## About this exercise
Whenever a line in the records below contains "shipping", pick it out.

BEGIN Record set

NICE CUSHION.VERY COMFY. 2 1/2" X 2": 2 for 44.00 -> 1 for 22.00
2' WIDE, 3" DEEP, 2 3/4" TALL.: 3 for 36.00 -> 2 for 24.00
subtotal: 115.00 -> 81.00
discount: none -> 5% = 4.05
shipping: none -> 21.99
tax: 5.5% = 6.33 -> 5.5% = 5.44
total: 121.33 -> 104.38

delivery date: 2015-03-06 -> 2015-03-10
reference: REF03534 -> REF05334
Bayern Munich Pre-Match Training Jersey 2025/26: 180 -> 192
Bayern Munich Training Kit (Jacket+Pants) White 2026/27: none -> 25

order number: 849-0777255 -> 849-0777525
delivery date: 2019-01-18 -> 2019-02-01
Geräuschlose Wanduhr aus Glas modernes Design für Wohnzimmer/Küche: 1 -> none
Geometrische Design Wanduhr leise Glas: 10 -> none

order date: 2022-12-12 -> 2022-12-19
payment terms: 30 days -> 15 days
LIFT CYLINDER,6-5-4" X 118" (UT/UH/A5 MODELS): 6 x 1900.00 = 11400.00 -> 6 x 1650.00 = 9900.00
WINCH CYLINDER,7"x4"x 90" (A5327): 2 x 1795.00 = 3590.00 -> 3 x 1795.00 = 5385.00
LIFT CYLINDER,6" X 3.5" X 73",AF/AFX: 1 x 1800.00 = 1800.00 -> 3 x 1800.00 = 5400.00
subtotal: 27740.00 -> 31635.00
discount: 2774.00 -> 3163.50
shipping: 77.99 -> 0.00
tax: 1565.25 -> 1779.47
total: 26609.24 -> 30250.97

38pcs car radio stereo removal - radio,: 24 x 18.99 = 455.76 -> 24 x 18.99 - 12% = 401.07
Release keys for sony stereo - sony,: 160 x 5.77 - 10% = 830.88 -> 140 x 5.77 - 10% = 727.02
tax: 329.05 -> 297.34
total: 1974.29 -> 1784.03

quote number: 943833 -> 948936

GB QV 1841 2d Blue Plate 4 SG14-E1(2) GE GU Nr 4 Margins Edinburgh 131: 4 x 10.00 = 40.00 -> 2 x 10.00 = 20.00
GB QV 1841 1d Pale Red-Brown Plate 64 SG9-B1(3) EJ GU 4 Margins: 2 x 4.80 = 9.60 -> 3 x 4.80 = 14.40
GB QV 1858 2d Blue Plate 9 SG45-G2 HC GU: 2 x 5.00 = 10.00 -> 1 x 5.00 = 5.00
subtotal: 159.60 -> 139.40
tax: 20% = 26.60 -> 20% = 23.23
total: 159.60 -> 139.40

END Record set

## Response area
shipping: none -> 21.99
shipping: 77.99 -> 0.00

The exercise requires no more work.